─── Available data ───

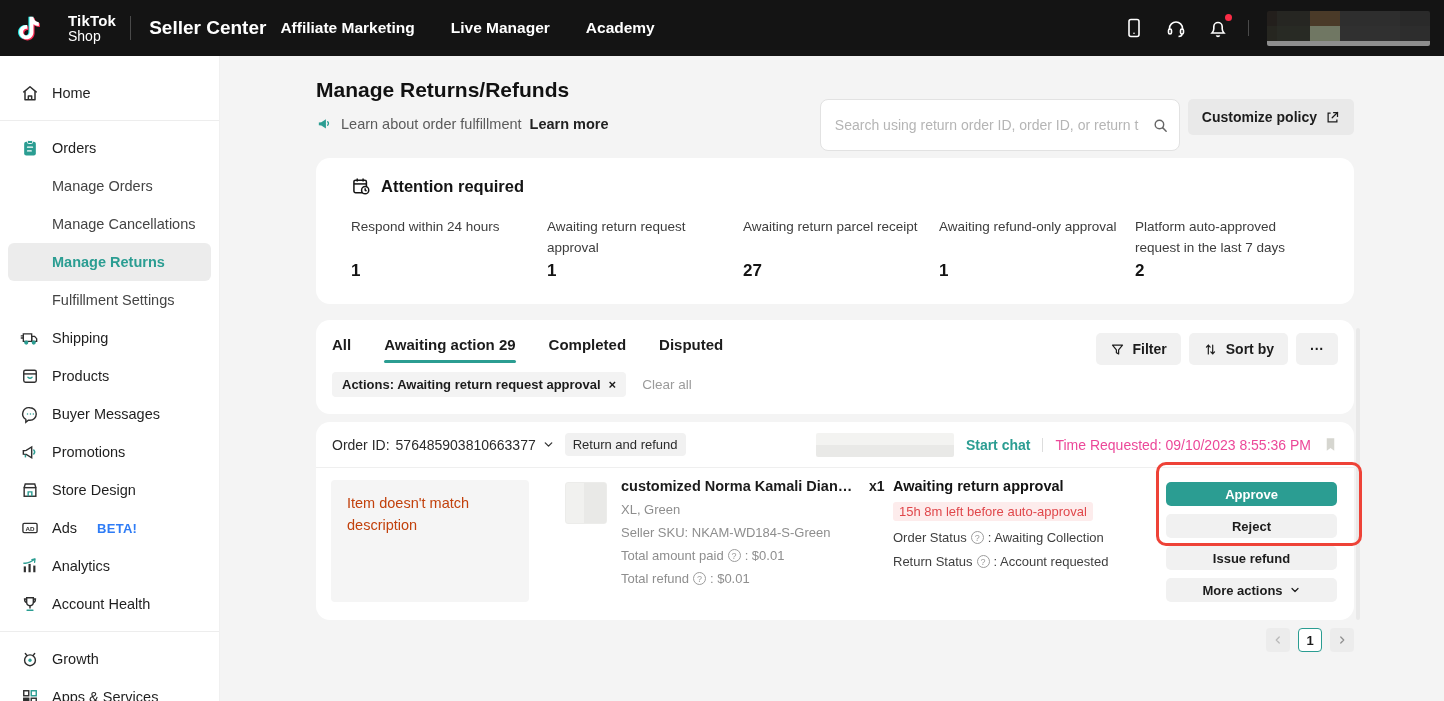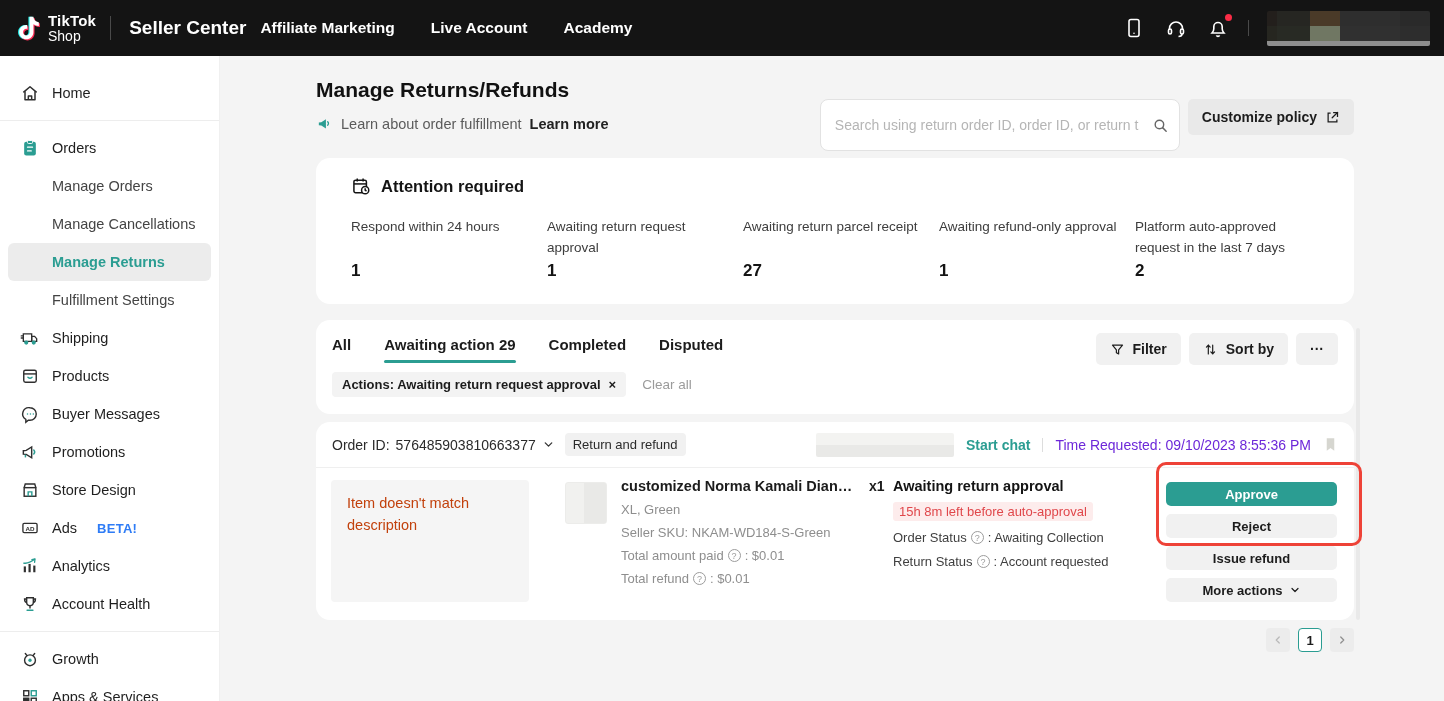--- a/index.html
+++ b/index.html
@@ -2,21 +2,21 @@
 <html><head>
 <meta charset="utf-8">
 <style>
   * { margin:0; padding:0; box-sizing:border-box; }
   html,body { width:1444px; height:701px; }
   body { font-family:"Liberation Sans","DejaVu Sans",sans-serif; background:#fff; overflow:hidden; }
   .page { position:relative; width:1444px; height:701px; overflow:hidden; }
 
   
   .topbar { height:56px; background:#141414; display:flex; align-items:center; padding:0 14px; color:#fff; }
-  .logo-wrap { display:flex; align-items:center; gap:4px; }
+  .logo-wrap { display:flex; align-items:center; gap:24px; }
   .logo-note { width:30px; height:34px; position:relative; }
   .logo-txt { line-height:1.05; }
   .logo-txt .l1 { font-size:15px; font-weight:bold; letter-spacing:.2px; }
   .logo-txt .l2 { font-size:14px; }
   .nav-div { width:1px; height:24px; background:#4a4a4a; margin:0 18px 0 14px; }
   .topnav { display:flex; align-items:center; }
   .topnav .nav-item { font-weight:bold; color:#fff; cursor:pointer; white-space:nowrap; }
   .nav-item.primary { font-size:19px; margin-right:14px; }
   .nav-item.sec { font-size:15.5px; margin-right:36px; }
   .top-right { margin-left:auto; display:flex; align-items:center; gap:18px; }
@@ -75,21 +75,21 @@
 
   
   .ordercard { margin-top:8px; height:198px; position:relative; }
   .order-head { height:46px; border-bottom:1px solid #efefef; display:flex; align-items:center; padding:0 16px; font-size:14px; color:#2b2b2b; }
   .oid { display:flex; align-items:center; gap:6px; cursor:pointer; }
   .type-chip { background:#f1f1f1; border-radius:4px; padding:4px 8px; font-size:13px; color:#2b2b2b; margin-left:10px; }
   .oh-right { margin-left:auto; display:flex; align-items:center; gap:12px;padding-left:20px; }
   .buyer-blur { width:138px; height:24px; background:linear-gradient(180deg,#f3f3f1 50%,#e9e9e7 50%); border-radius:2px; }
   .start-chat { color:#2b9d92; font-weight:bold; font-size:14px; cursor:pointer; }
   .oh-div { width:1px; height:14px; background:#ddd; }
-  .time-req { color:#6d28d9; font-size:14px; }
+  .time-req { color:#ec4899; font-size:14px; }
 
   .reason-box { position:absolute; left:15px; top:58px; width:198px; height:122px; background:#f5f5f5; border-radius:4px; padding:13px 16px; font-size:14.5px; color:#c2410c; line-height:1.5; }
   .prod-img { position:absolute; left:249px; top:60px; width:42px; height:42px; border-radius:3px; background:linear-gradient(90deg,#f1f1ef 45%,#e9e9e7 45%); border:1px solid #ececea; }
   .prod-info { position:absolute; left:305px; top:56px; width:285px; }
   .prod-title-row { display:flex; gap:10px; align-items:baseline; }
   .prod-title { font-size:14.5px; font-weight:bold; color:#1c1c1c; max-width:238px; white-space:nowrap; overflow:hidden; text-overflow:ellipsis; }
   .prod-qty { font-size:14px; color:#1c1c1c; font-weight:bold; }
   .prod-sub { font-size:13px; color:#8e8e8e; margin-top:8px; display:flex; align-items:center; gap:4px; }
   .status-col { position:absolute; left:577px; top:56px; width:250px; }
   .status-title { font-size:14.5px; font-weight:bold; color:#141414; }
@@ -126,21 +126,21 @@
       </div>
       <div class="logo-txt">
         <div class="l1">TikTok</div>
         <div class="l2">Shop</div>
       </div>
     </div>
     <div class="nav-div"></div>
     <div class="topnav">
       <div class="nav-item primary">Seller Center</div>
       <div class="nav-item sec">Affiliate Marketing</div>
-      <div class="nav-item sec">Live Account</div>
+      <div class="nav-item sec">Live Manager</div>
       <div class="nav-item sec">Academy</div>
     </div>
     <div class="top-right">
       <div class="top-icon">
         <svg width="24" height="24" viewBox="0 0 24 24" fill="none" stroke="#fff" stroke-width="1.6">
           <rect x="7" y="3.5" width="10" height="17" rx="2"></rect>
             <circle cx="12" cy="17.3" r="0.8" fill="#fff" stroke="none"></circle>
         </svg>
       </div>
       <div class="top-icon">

───

Work instruction.
Pictures aside, restate the entries word for word.

Result for this task.
--- a/index.html
+++ b/index.html
@@ -2,21 +2,21 @@
 <html><head>
 <meta charset="utf-8">
 <style>
   * { margin:0; padding:0; box-sizing:border-box; }
   html,body { width:1444px; height:701px; }
   body { font-family:"Liberation Sans","DejaVu Sans",sans-serif; background:#fff; overflow:hidden; }
   .page { position:relative; width:1444px; height:701px; overflow:hidden; }
 
   
   .topbar { height:56px; background:#141414; display:flex; align-items:center; padding:0 14px; color:#fff; }
-  .logo-wrap { display:flex; align-items:center; gap:4px; }
+  .logo-wrap { display:flex; align-items:center; gap:24px; }
   .logo-note { width:30px; height:34px; position:relative; }
   .logo-txt { line-height:1.05; }
   .logo-txt .l1 { font-size:15px; font-weight:bold; letter-spacing:.2px; }
   .logo-txt .l2 { font-size:14px; }
   .nav-div { width:1px; height:24px; background:#4a4a4a; margin:0 18px 0 14px; }
   .topnav { display:flex; align-items:center; }
   .topnav .nav-item { font-weight:bold; color:#fff; cursor:pointer; white-space:nowrap; }
   .nav-item.primary { font-size:19px; margin-right:14px; }
   .nav-item.sec { font-size:15.5px; margin-right:36px; }
   .top-right { margin-left:auto; display:flex; align-items:center; gap:18px; }
@@ -75,21 +75,21 @@
 
   
   .ordercard { margin-top:8px; height:198px; position:relative; }
   .order-head { height:46px; border-bottom:1px solid #efefef; display:flex; align-items:center; padding:0 16px; font-size:14px; color:#2b2b2b; }
   .oid { display:flex; align-items:center; gap:6px; cursor:pointer; }
   .type-chip { background:#f1f1f1; border-radius:4px; padding:4px 8px; font-size:13px; color:#2b2b2b; margin-left:10px; }
   .oh-right { margin-left:auto; display:flex; align-items:center; gap:12px;padding-left:20px; }
   .buyer-blur { width:138px; height:24px; background:linear-gradient(180deg,#f3f3f1 50%,#e9e9e7 50%); border-radius:2px; }
   .start-chat { color:#2b9d92; font-weight:bold; font-size:14px; cursor:pointer; }
   .oh-div { width:1px; height:14px; background:#ddd; }
-  .time-req { color:#6d28d9; font-size:14px; }
+  .time-req { color:#ec4899; font-size:14px; }
 
   .reason-box { position:absolute; left:15px; top:58px; width:198px; height:122px; background:#f5f5f5; border-radius:4px; padding:13px 16px; font-size:14.5px; color:#c2410c; line-height:1.5; }
   .prod-img { position:absolute; left:249px; top:60px; width:42px; height:42px; border-radius:3px; background:linear-gradient(90deg,#f1f1ef 45%,#e9e9e7 45%); border:1px solid #ececea; }
   .prod-info { position:absolute; left:305px; top:56px; width:285px; }
   .prod-title-row { display:flex; gap:10px; align-items:baseline; }
   .prod-title { font-size:14.5px; font-weight:bold; color:#1c1c1c; max-width:238px; white-space:nowrap; overflow:hidden; text-overflow:ellipsis; }
   .prod-qty { font-size:14px; color:#1c1c1c; font-weight:bold; }
   .prod-sub { font-size:13px; color:#8e8e8e; margin-top:8px; display:flex; align-items:center; gap:4px; }
   .status-col { position:absolute; left:577px; top:56px; width:250px; }
   .status-title { font-size:14.5px; font-weight:bold; color:#141414; }
@@ -126,21 +126,21 @@
       </div>
       <div class="logo-txt">
         <div class="l1">TikTok</div>
         <div class="l2">Shop</div>
       </div>
     </div>
     <div class="nav-div"></div>
     <div class="topnav">
       <div class="nav-item primary">Seller Center</div>
       <div class="nav-item sec">Affiliate Marketing</div>
-      <div class="nav-item sec">Live Account</div>
+      <div class="nav-item sec">Live Manager</div>
       <div class="nav-item sec">Academy</div>
     </div>
     <div class="top-right">
       <div class="top-icon">
         <svg width="24" height="24" viewBox="0 0 24 24" fill="none" stroke="#fff" stroke-width="1.6">
           <rect x="7" y="3.5" width="10" height="17" rx="2"></rect>
             <circle cx="12" cy="17.3" r="0.8" fill="#fff" stroke="none"></circle>
         </svg>
       </div>
       <div class="top-icon">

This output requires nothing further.